Go through the entries below. Copy each line in which "https" appears.

[[ PROVIDED DATA, beginning ]]

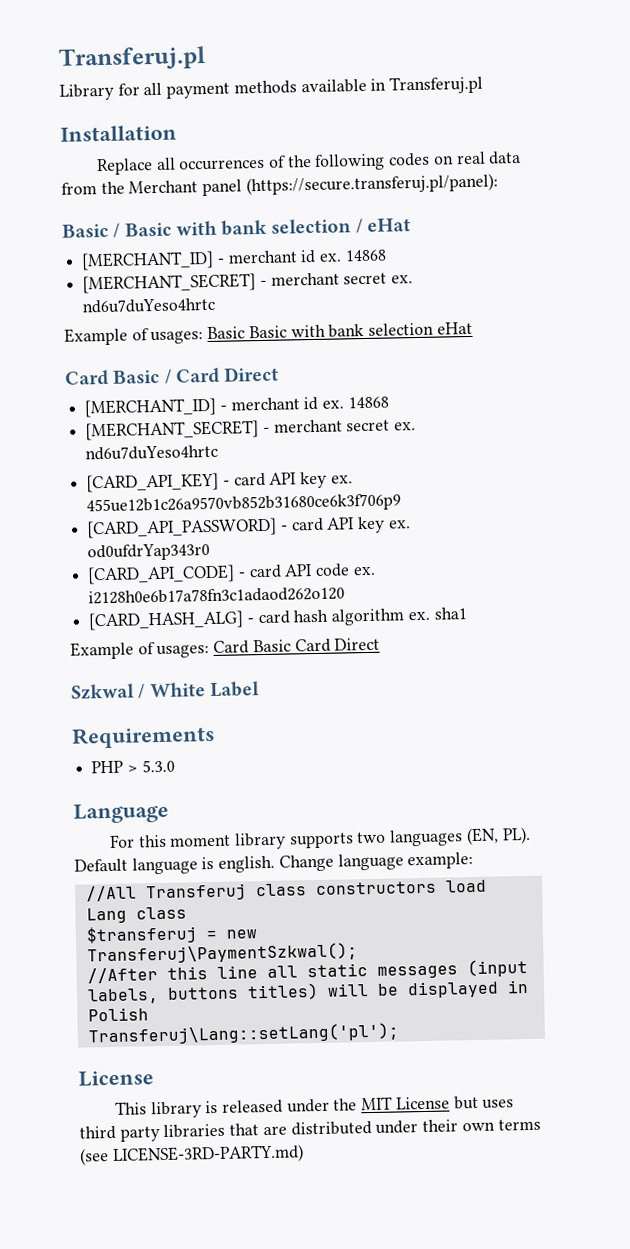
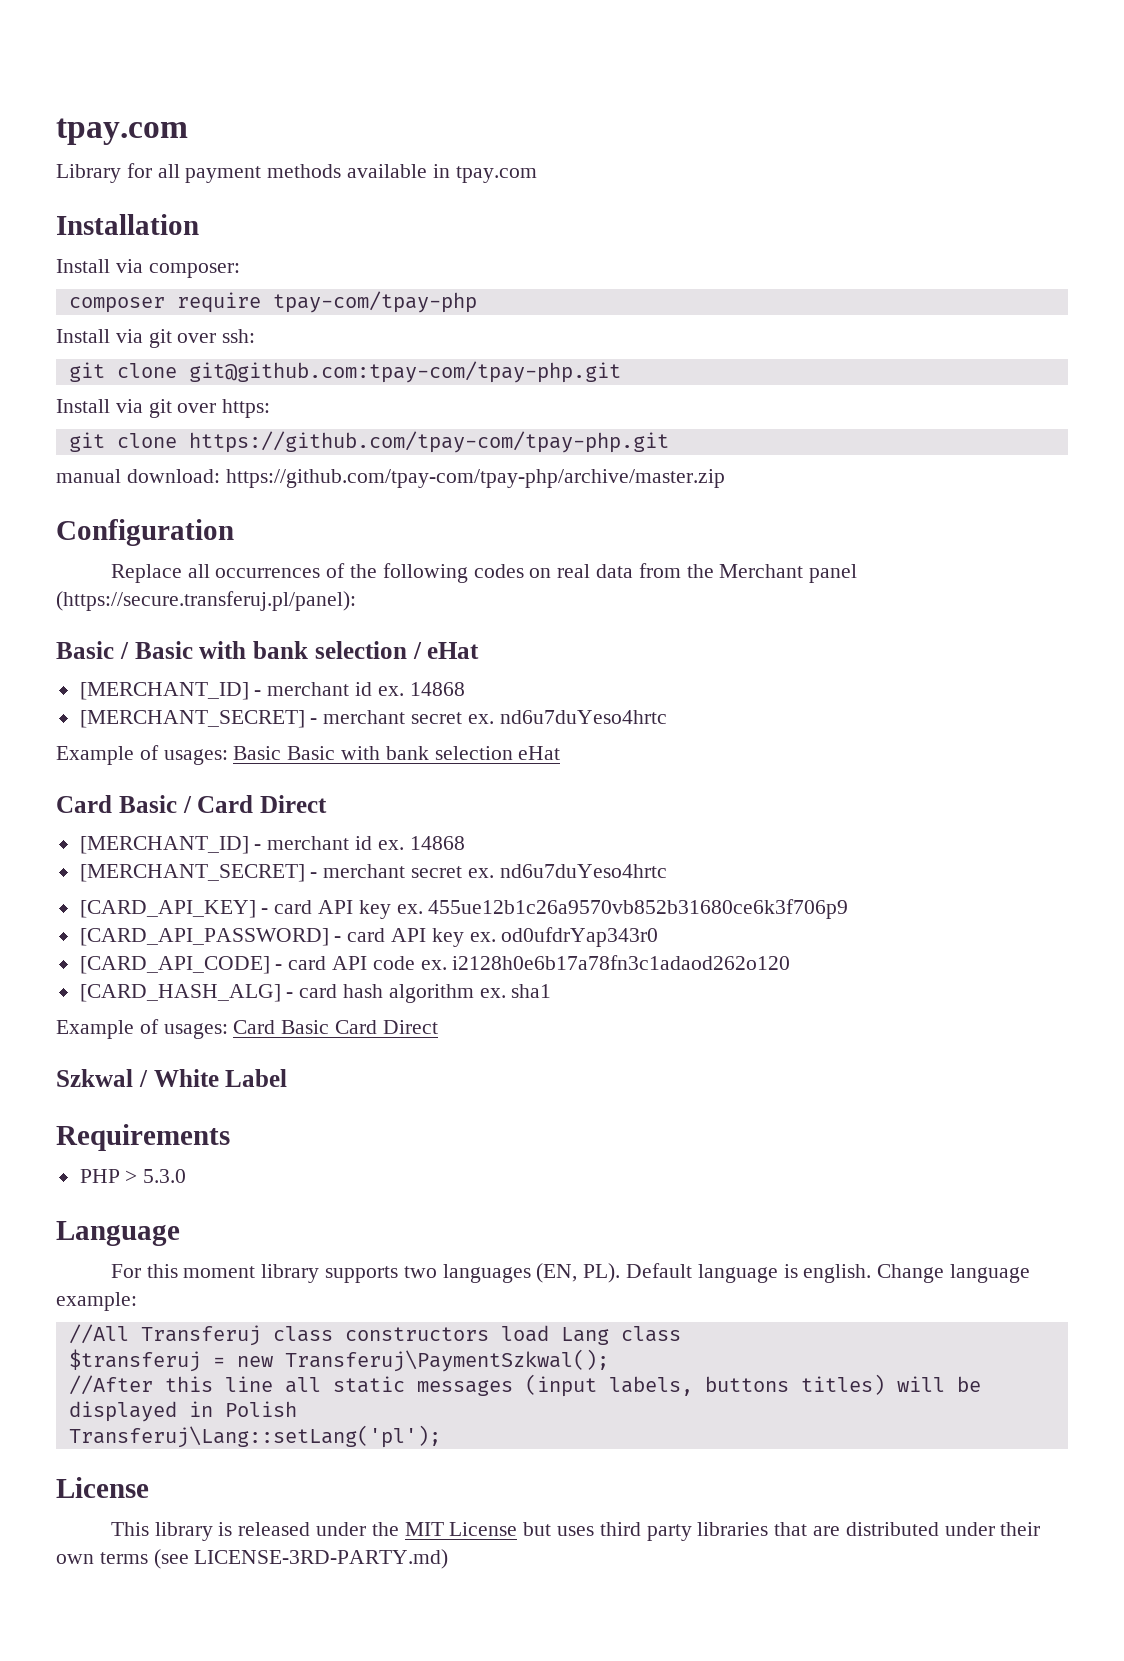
[58,46,206,71] Transferuj.pl -> [56,118,188,145] tpay.com
[389,75,484,95] Transferuj.pl -> [455,166,537,183] tpay.com
(177, 133) none -> [56,259,240,278] [68,291,477,313] [56,329,256,348] [68,361,621,383] [56,399,271,418] [68,431,669,453] [56,469,725,488] [56,519,234,546] // Install via composer: // composer require tpay-com/tpay-php // Install via git over ssh: // git clone git@github.com:tpay-com/tpay-php.git // Install via git over https: // git clone https://github.com/tpay-com/tpay-php.git // manual download: https://github.com/tpay-com/tpay-php/archive/master.zip // Configuration

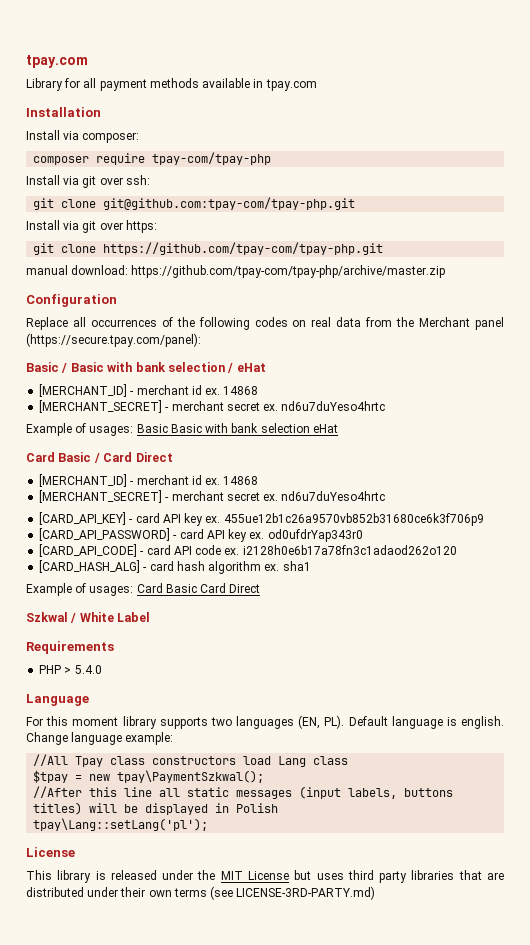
[56,591,356,611] (https://secure.transferuj.pl/panel): -> [26,333,201,347] (https://secure.tpay.com/panel):
[143,1169,187,1183] 5.3.0 -> [74,665,102,674] 5.4.0
[140,1325,261,1346] Transferuj -> [75,756,104,767] Tpay
[68,1349,201,1372] $transferuj -> [33,770,69,783] $tpay
[284,1349,609,1372] Transferuj\PaymentSzkwal(); -> [117,770,265,783] tpay\PaymentSzkwal();
[68,1425,441,1448] Transferuj\Lang::setLang('pl'); -> [33,818,209,831] tpay\Lang::setLang('pl');

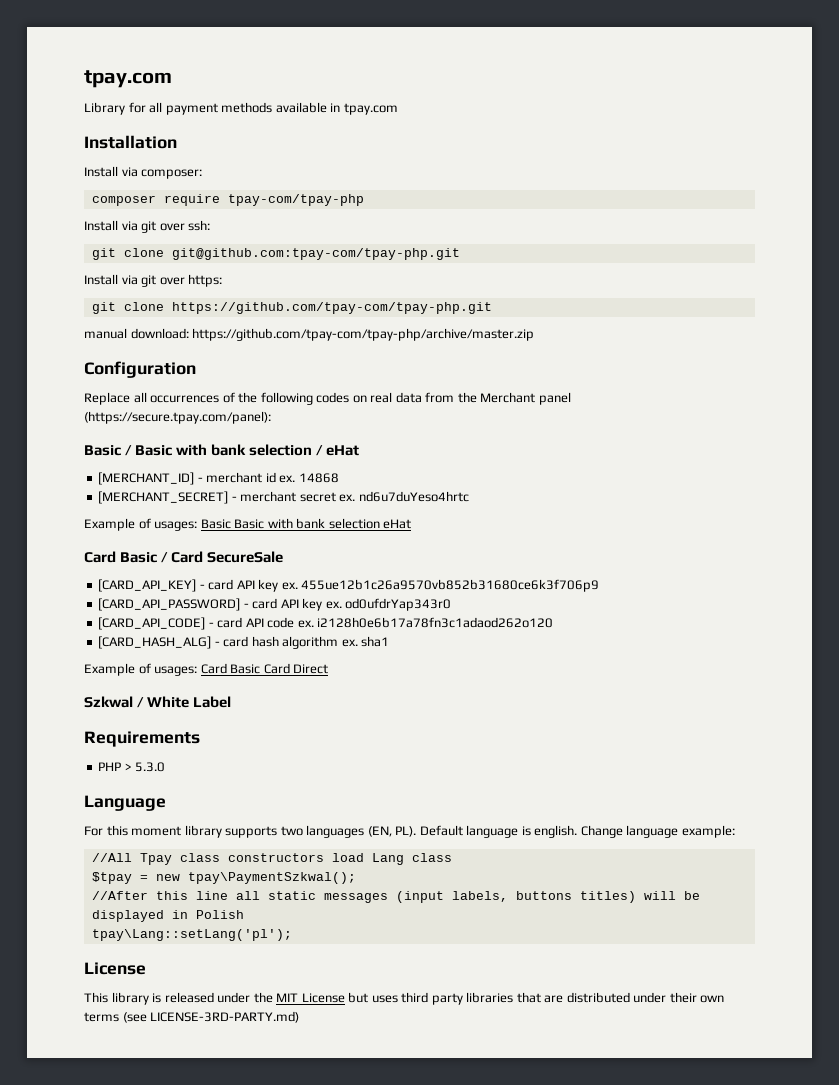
[135,452,173,462] [39,474,259,487] [39,490,386,503] Direct // [MERCHANT_ID] - merchant id ex. 14868 // [MERCHANT_SECRET] - merchant secret ex. nd6u7duYeso4hrtc -> [207,551,284,563] SecureSale
[74,665,102,674] 5.4.0 -> [135,762,166,772] 5.3.0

[[ PROVIDED DATA, end ]]

■ YOUR RESPONSE:
(177, 133) none -> [56,259,240,278] [68,291,477,313] [56,329,256,348] [68,361,621,383] [56,399,271,418] [68,431,669,453] [56,469,725,488] [56,519,234,546] // Install via composer: // composer require tpay-com/tpay-php // Install via git over ssh: // git clone git@github.com:tpay-com/tpay-php.git // Install via git over https: // git clone https://github.com/tpay-com/tpay-php.git // manual download: https://github.com/tpay-com/tpay-php/archive/master.zip // Configuration
[56,591,356,611] (https://secure.transferuj.pl/panel): -> [26,333,201,347] (https://secure.tpay.com/panel):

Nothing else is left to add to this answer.